Lehigh and MEM History
When the sound of the last cannon of the Civil War died away, statesmen, educators, and industrial pioneers marshaled the victorious forces of the North and turned their attention to education. They wanted to increase the number of trained scientists, engineers, and other skilled people so they could transform the vast natural resources of the country into a strong and independent national economy.
Asa Packer was one of the industrial pioneers. He built the Lehigh Valley Railroad and controlled a coal-mining empire in the mountains of eastern Pennsylvania. He knew, as did many others, that a strong national economy depended on more than technical skills. It needed above all people broadly educated in the liberal arts and sciences—people who could combine practical skills with informed judgments and strong moral self-discipline. He kept this in mind when founding and endowing Lehigh University.
The site that Packer chose for his university was a railroad junction across the Lehigh River from Bethlehem, a community founded in 1741 by Moravian missionaries. William Bacon Stevens, Episcopal bishop of the Diocese of Pennsylvania and the first president of the university’s board of trustees, described the origin of the university in 1869:
"In the fall of 1864 an interview was requested of me by the Hon. Asa Packer, of Mauch Chunk (now Jim Thorpe), Pa. He came to my house in Philadelphia, and said that he had long contemplated doing something for the benefit of his state, and especially of the Lehigh Valley. From that valley, he said he had derived much of the wealth which GOD had given to him, and to the best interests of that valley he wished to devote a portion of it in the founding of some educational institution, for the intellectual and moral improvement of the young men of that region.
"After conversing with him a little while, and drawing out his large and liberal views, I asked him how much money he proposed to set aside for this institution, when he quietly answered that he deigned to give $500,000. At the time of this interview, no one in this country, it is believed, had offered in a single sum such an endowment for a literary institution. It was the noblest offering which an American had ever laid on the altar of learning, and more than equaled many royal donations, which have carried the names of kings as patrons of European universities.
"Filled with profound emotions at the mention of such a gift for such an object, I asked the noble donor what specific plans he had dreamed in his own mind in reference to it. His reply was, "I am not much acquainted with these matters, but you are, and I want you if you will to devise a plan which I can put into effective operation.’ I told him that I would make the attempt. I did so. I drew up the outline sketch of such an institution as I thought would give the largest results for the means used, and submitted it in a few weeks to his inspection.

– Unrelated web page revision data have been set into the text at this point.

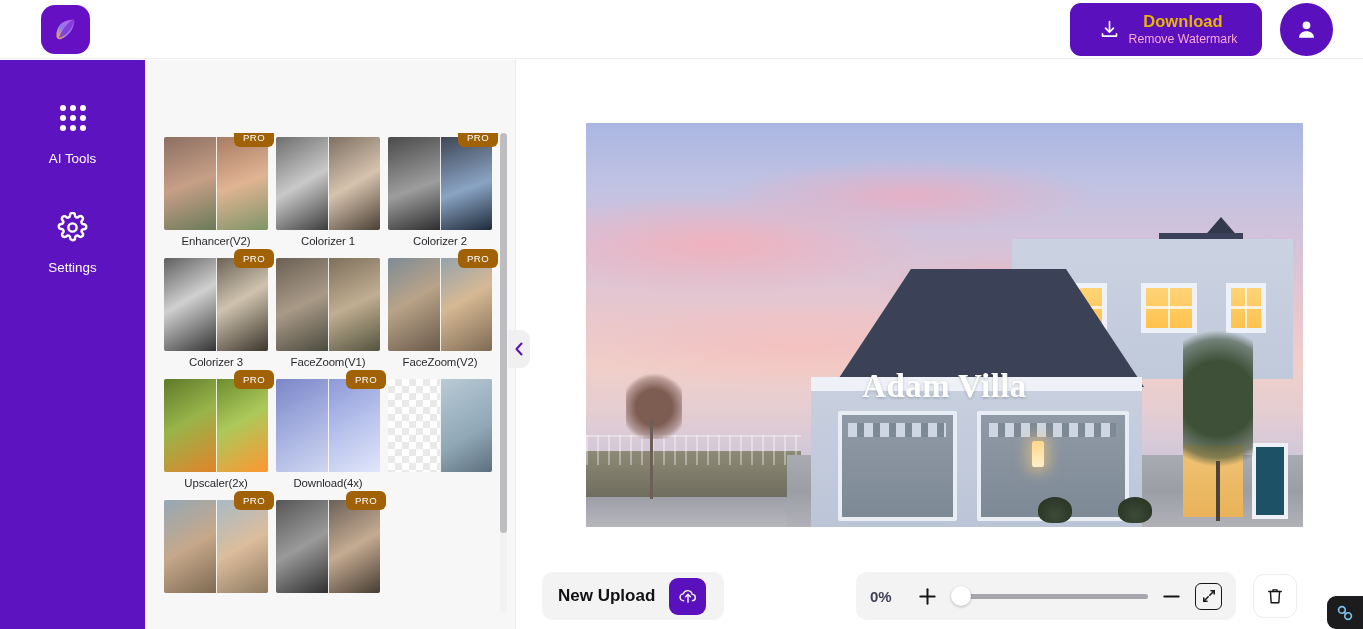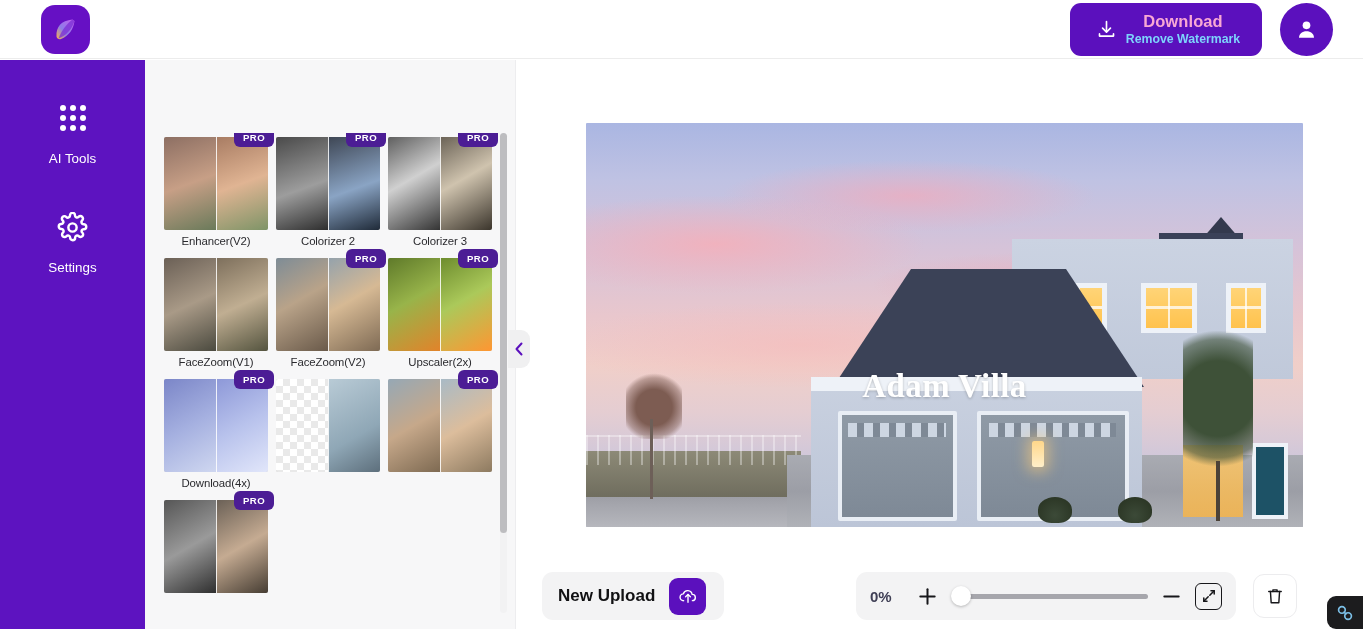--- a/index.html
+++ b/index.html
@@ -28,22 +28,22 @@
     display: flex; align-items: center; gap: 18px; padding-right: 30px;
   }
   .download-btn {
     width: 192px; height: 53px; border-radius: 11px;
     background: #5b10bd; border: none; cursor: pointer;
     display: flex; align-items: center; justify-content: center; gap: 9px;
     padding-left: 4px;
   }
   .dl-icon { width: 21px; height: 21px; flex: 0 0 auto; }
   .dl-texts { display: flex; flex-direction: column; align-items: center; line-height: 1.08; }
-  .dl-main { color: #f9a8d4; font-size: 16.5px; font-weight: 700; letter-spacing: .1px; }
-  .dl-sub { color: #7dd3fc; font-size: 12.3px; font-weight: 700; margin-top: 2px; }
+  .dl-main { color: #eab308; font-size: 16.5px; font-weight: 700; letter-spacing: .1px; }
+  .dl-sub { color: #f9a8d4; font-size: 12.3px; font-weight: 400; margin-top: 2px; }
   .avatar-btn {
     width: 53px; height: 53px; border-radius: 50%;
     background: #5b10bd; border: none; cursor: pointer;
     display: flex; align-items: center; justify-content: center;
   }
 
   
   .sidebar {
     position: absolute; left: 0; top: 60px; width: 145px; height: 569px;
     background: #5d13c0;
@@ -89,21 +89,21 @@
   }
   .tool-thumb .half-l { left: 0; }
   .tool-thumb .half-r { right: 0; }
   .divline { position: absolute; left: 50%; top: 0; width: 1px; height: 100%; background: rgba(255,255,255,.85); }
   .tool-name {
     text-align: center; font-size: 11.4px; color: #2a2a2e;
     margin-top: 5px; margin-bottom: 11px; white-space: nowrap; letter-spacing: -.1px;
   }
   .pro-badge {
     position: absolute; right: -6px; top: -9px; z-index: 4;
-    background: #4c1d95; color: #fff; font-size: 9.6px; font-weight: 700;
+    background: #a16207; color: #fff; font-size: 9.6px; font-weight: 400;
     padding: 4px 9px 4px 9px; border-radius: 6px; letter-spacing: .4px;
   }
   .panel-scrollbar {
     position: absolute; right: 8px; top: 73px; width: 7px; height: 480px;
     background: #f2f2f3; border-radius: 4px;
   }
   .panel-scrollbar i {
     position: absolute; left: 0; top: 0; width: 7px; height: 400px;
     background: #bdbdc0; border-radius: 4px; display: block;
   }
@@ -352,20 +352,28 @@
     <div class="tools-scroll">
       <div class="tools-grid" id="tools-grid">
           <div class="tool-card">
             <div class="tool-thumb">
               <div class="half-l" style="background: linear-gradient(160deg, rgb(141, 111, 99), rgb(199, 159, 134) 50%, rgb(106, 122, 90));"></div>
               <div class="half-r" style="background: linear-gradient(160deg, rgb(168, 124, 99), rgb(224, 180, 147) 50%, rgb(126, 148, 103));"></div>
               <div class="divline"></div>
             </div>
             <span class="pro-badge">PRO</span>
             <div class="tool-name">Enhancer(V2)</div>
+          </div>
+          <div class="tool-card">
+            <div class="tool-thumb">
+              <div class="half-l" style="background: linear-gradient(150deg, rgb(110, 110, 110), rgb(201, 201, 201) 50%, rgb(60, 60, 60));"></div>
+              <div class="half-r" style="background: linear-gradient(150deg, rgb(124, 111, 98), rgb(214, 195, 174) 50%, rgb(74, 63, 53));"></div>
+              <div class="divline"></div>
+            </div>
+            <div class="tool-name">Colorizer 1</div>
           </div>
           <div class="tool-card">
             <div class="tool-thumb">
               <div class="half-l" style="background: linear-gradient(160deg, rgb(74, 74, 74), rgb(157, 157, 157) 55%, rgb(46, 46, 46));"></div>
               <div class="half-r" style="background: linear-gradient(160deg, rgb(62, 70, 84), rgb(138, 164, 196) 55%, rgb(31, 42, 56));"></div>
               <div class="divline"></div>
             </div>
             <span class="pro-badge">PRO</span>
             <div class="tool-name">Colorizer 2</div>
           </div>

"He examined it with the practical judgment and business habits with which he dealt with all great questions, and adopted the scheme as the basis of his future university.
"The first meeting of the board of trustees, selected by Judge Packer, met at the "Sun Hotel," in Bethlehem, July 27th, 1865, and began to organize the work before them."

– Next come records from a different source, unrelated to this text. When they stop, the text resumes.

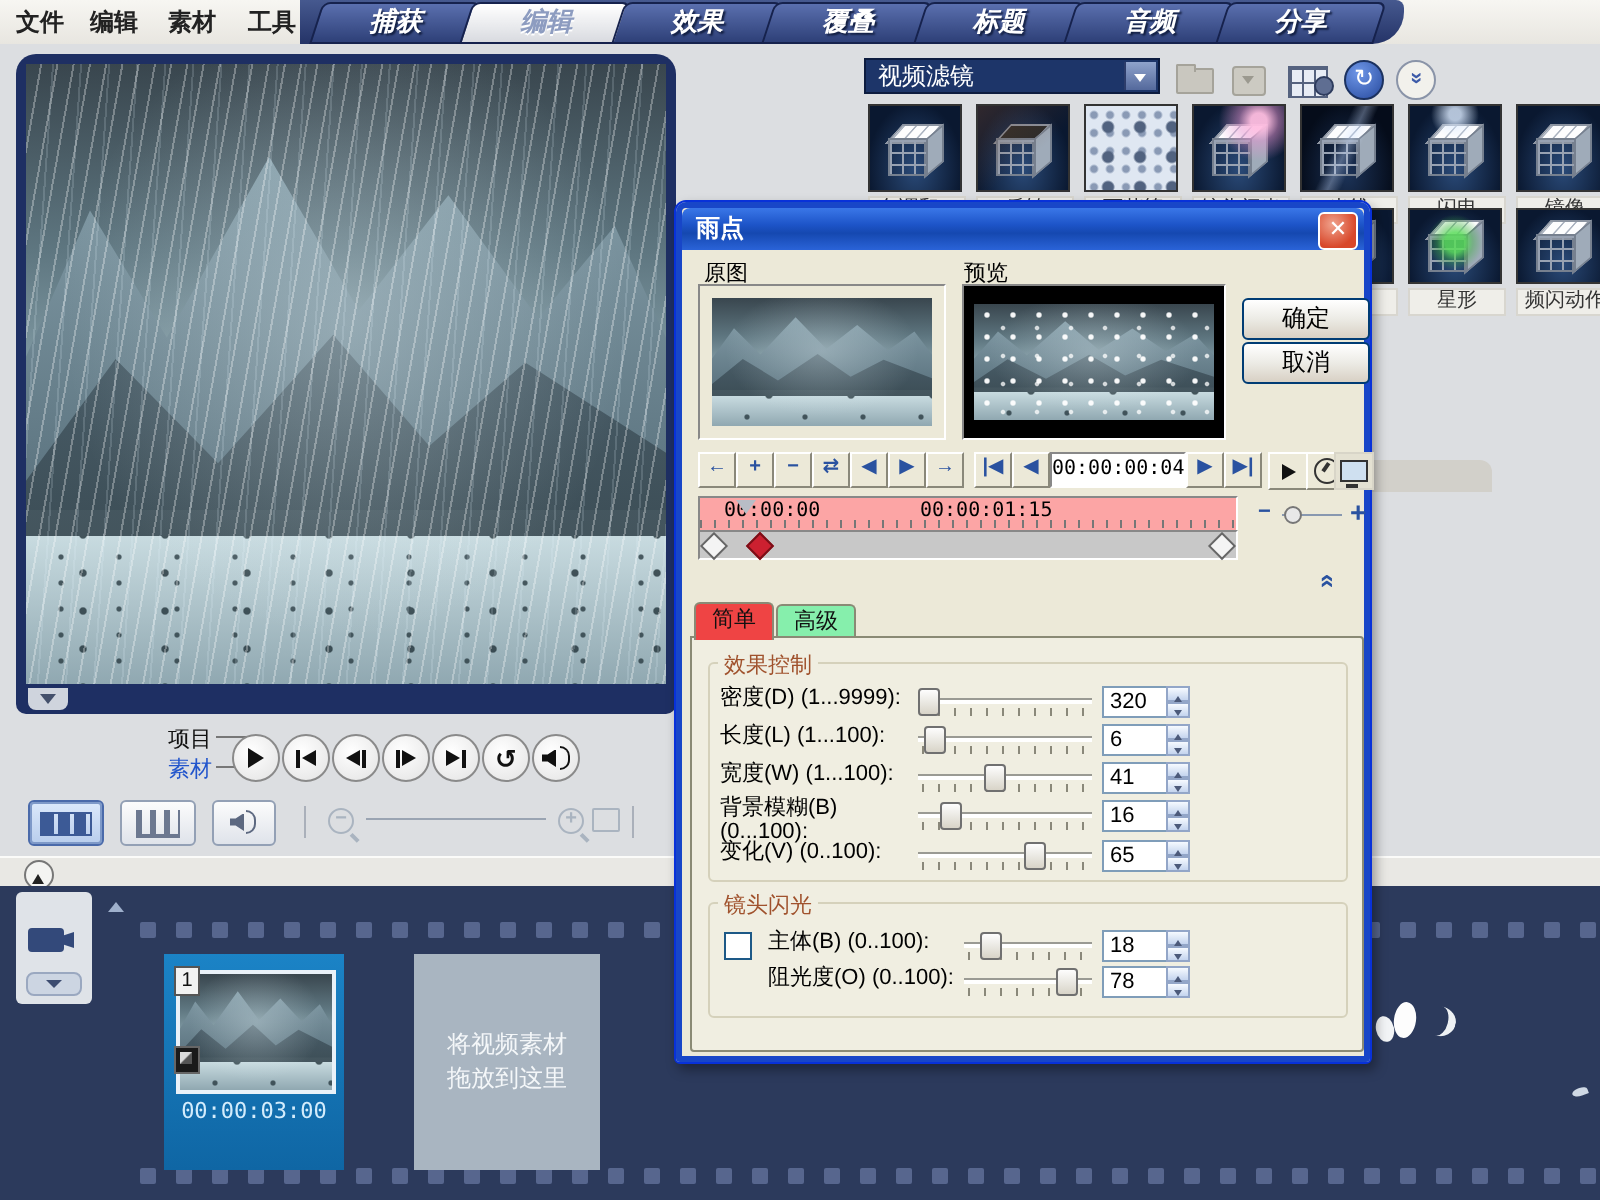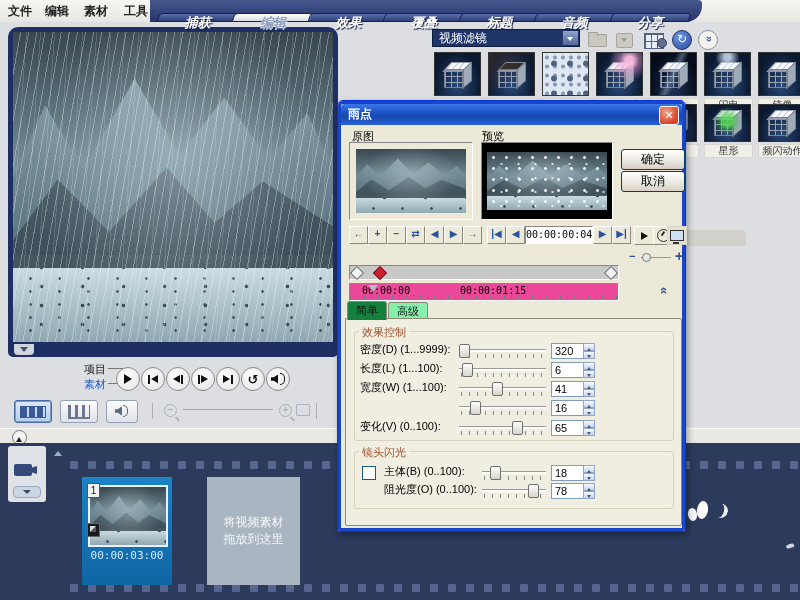--- a/index.html
+++ b/index.html
@@ -7,21 +7,21 @@
        font-family:"Liberation Sans","DejaVu Sans",sans-serif;font-size:12px;color:#111;}
 
   
   .menubar{position:absolute;left:0;top:0;width:800px;height:22px;
            background:linear-gradient(#f7f6f2,#e8e6e0);}
   .menu-item{position:absolute;top:3px;font-weight:bold;font-size:12px;color:#222;cursor:default;}
 
   
   .tabstrip{position:absolute;left:150px;top:0;width:552px;height:22px;
             background:linear-gradient(#46598f,#243367);border-radius:0 4px 16px 0;
-            display:flex;padding:12px 14px 0 10px;box-sizing:border-box;}
+            display:flex;padding:0 14px 0 10px;box-sizing:border-box;}
   .ttab{flex:1;position:relative;text-align:center;line-height:21px;}
   .ttab::before{content:"";position:absolute;inset:1px -2px 0 -2px;transform:skewX(-18deg);
             background:linear-gradient(#5a6fae,#2e4078);border:1px solid #16224d;border-radius:4px 4px 0 0;}
   .ttab span{position:relative;z-index:1;color:#fff;font-weight:bold;font-style:italic;font-size:13px;
             text-shadow:1px 1px 1px #101c3d;}
   .ttab.active::before{background:linear-gradient(#ffffff,#d9dbe0);}
   .ttab.active span{color:#8d9cc0;text-shadow:0 1px 0 #fff;}
 
   
   .combo{position:absolute;left:432px;top:29px;width:148px;height:18px;background:#1d3569;
@@ -168,33 +168,33 @@
   .kbtn{position:absolute;width:17px;height:16px;background:#ece9d8;border:1px solid;border-color:#fff #8a887a #8a887a #fff;
         text-align:center;line-height:14px;font-size:10px;color:#2a52a0;font-weight:bold;}
   .kbtn .bico{color:#2a52a0;}
   .tc-box{position:absolute;width:66px;height:16px;background:#fff;border:1px solid;border-color:#888 #fff #fff #888;
         font-family:"DejaVu Sans Mono",monospace;font-size:10px;line-height:16px;text-align:center;color:#000;}
   .playblk{position:absolute;width:18px;height:17px;background:#ece9d8;border:1px solid;border-color:#fff #8a887a #8a887a #fff;display:flex;align-items:center;justify-content:center;}
   .gauge{position:relative;width:11px;height:11px;border:1.5px solid #333;border-radius:50%;}
   .gauge::after{content:"";position:absolute;left:4px;top:1px;width:1.5px;height:5px;background:#333;transform:rotate(35deg);}
   .monic{position:relative;width:12px;height:9px;border:1.5px solid #333;background:#cfe0f0;}
   .monic::after{content:"";position:absolute;left:2px;bottom:-4px;width:6px;height:2px;background:#333;}
-  .ruler{position:absolute;background:#ec4899;border:1px solid;border-color:#888 #fff #fff #888;margin-top:35px;}
+  .ruler{position:absolute;background:#fca5a5;border:1px solid;border-color:#888 #fff #fff #888;}
   .ruler .ticks{position:absolute;left:0;right:0;bottom:1px;height:4px;background-image:repeating-linear-gradient(90deg,#777 0 1px,transparent 1px 7px);}
   .ruler .rl{position:absolute;top:1px;font-size:10px;color:#000;font-family:"DejaVu Sans Mono",monospace;}
   .scrub{position:absolute;border:5px solid transparent;border-top:7px solid #b8bdc6;}
   .kfstrip{position:absolute;background:#c8c8c8;border:1px solid;border-color:#888 #fff #fff #888;}
   .dia{position:absolute;width:8px;height:8px;transform:rotate(45deg);background:#f4f4f4;border:1px solid #666;top:2px;}
   .dia.red{background:#cc2030;border-color:#7a1018;}
   .dzoom-g{position:absolute;height:1px;background:#8898b0;}
   .dzoom-t{position:absolute;width:7px;height:7px;border-radius:50%;background:#e8e8e8;border:1px solid #777;}
   .bluetxt{color:#2a52a0;font-weight:bold;}
   .chev-up{position:absolute;color:#2a52a0;font-weight:bold;font-size:13px;transform:rotate(90deg);}
   .dtab{position:absolute;height:17px;background:#86efac;border:1px solid #8a8a75;border-bottom:none;border-radius:3px 3px 0 0;text-align:center;font-size:11px;line-height:16px;padding:0 8px;}
-  .dtab.active{background:#15803d;height:18px;z-index:2;}
+  .dtab.active{background:#ef4444;height:18px;z-index:2;}
   .dpanel{position:absolute;border:1px solid #8a8a75;background:#f0eee1;border-radius:0 2px 2px 2px;}
   .grp{position:absolute;border:1px solid #d5d1bb;border-radius:3px;}
   .grp-lab{position:absolute;background:#f0eee1;padding:0 3px;color:#a0522d;font-size:11px;}
   .srow{position:absolute;left:0;right:0;height:18px;}
   .slabels{position:absolute;left:14px;width:100px;font-size:11px;color:#000;line-height:12px;}
   .slider{position:absolute;left:113px;width:87px;top:0;height:16px;}
   .slider .groove{position:absolute;left:0;right:0;top:6px;height:2px;background:#fff;border-top:1px solid #9a9a93;}
   .slider .sticks{position:absolute;left:2px;right:0;top:11px;height:4px;background-image:repeating-linear-gradient(90deg,#8a887a 0 1px,transparent 1px 8px);}
   .slider .thumb{position:absolute;top:1px;width:9px;height:12px;background:linear-gradient(#fdfdfd,#d8d4c8);border:1px solid #707070;border-radius:2px;}
   .spinbox{position:absolute;left:205px;top:0;width:31px;height:16px;}
@@ -682,20 +682,24 @@
             </div>
           <div class="spinbox">
               <input value="41" style="">
             <div class="spinner">
                 <div class="sbu up"></div>
                 <div class="sbu dn"></div>
               </div>
             </div>
         </div>
         <div class="srow" style="top:79px">
+          <div class="slabels">
+              <span style="display:block">背景模糊(B)</span>
+              <span style="display:block">(0...100):</span>
+            </div>
           <div class="slider" style="top:2px">
               <div class="groove"></div>
               <div class="sticks"></div>
               <div class="thumb" style="left: calc(17% - 4px);"></div>
             </div>
           <div class="spinbox" style="top:2px">
               <input value="16" style="">
             <div class="spinner">
                 <div class="sbu up"></div>
                 <div class="sbu dn"></div>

The trustees followed several principles in setting up the university. One was that of combining scientific and classical education. They considered both to be practical. The principle carried forward an ideal of the great 17th-century Moravian educator, John Amos Comenius. A motto taken from the works of Francis Bacon was used to summarize this principle, namely, Homo minister et interpres naturae—man, the servant and interpreter of nature, to use a free translation. That motto lives on at Lehigh, being an element in the university seal.

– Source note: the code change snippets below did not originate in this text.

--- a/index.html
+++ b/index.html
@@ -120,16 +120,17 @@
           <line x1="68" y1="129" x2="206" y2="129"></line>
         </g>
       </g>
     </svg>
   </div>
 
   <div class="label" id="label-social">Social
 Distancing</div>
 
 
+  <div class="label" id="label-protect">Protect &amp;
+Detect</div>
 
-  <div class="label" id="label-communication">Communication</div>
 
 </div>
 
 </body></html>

The trustees chose as first president a man whose education and habits expressed this principle, Henry Coppee. They established five schools, including a school of general literature in addition to four scientific schools of civil engineering, mechanical engineering, mining and metallurgy, and analytical chemistry.
Another principle, upon which the trustees insisted, was that of keeping the size of the student body proportionate to the abilities of the faculty to teach them well. The university would admit only as many freshmen each year as it could be assured of providing with the highest quality of education. In the 19th century, the total enrollment never exceeded several hundred students; the size has increased significantly in recent decades, along with the number of faculty members.
The trustees also insisted that Lehigh was to be nondenominational and would have an admission policy based on merit. Competitive examinations were held for applicants for admission. From 1871 to 1891 no tuition was charged, but the national financial crisis at the turn of the century decimated the value of the Lehigh Valley Railroad stock that Packer had given to Lehigh, which was the principal source of income.
At first, the student body was entirely male. But around 1916, women were admitted to graduate programs. In 1971, the university opened its undergraduate program to them as well. Today, women make up roughly 40 percent of each entering class.
Lehigh students have always been serious-minded. In 1924, Catherine Drinker Bowen, daughter of president Drinker and later a famous biographer, published a brief History of Lehigh University, in which she commented:
"Ask any college professor which brand of boy he would prefer to teach, the cigarette brand or the flannel shirt variety. Right here we offer ten to one the flannel shirts. . . Lehigh still holds to the emblem of the flannel shirt—long may it wave! Engineers come to college to work. A writer in the Syracuse Post in 1895 spoke truthfully when he said, "From the first, Lehigh’s characteristic has been her earnestness. It is the boast of her graduates, the inspiration of her students. Men go there to learn to take a useful part in the economy of life."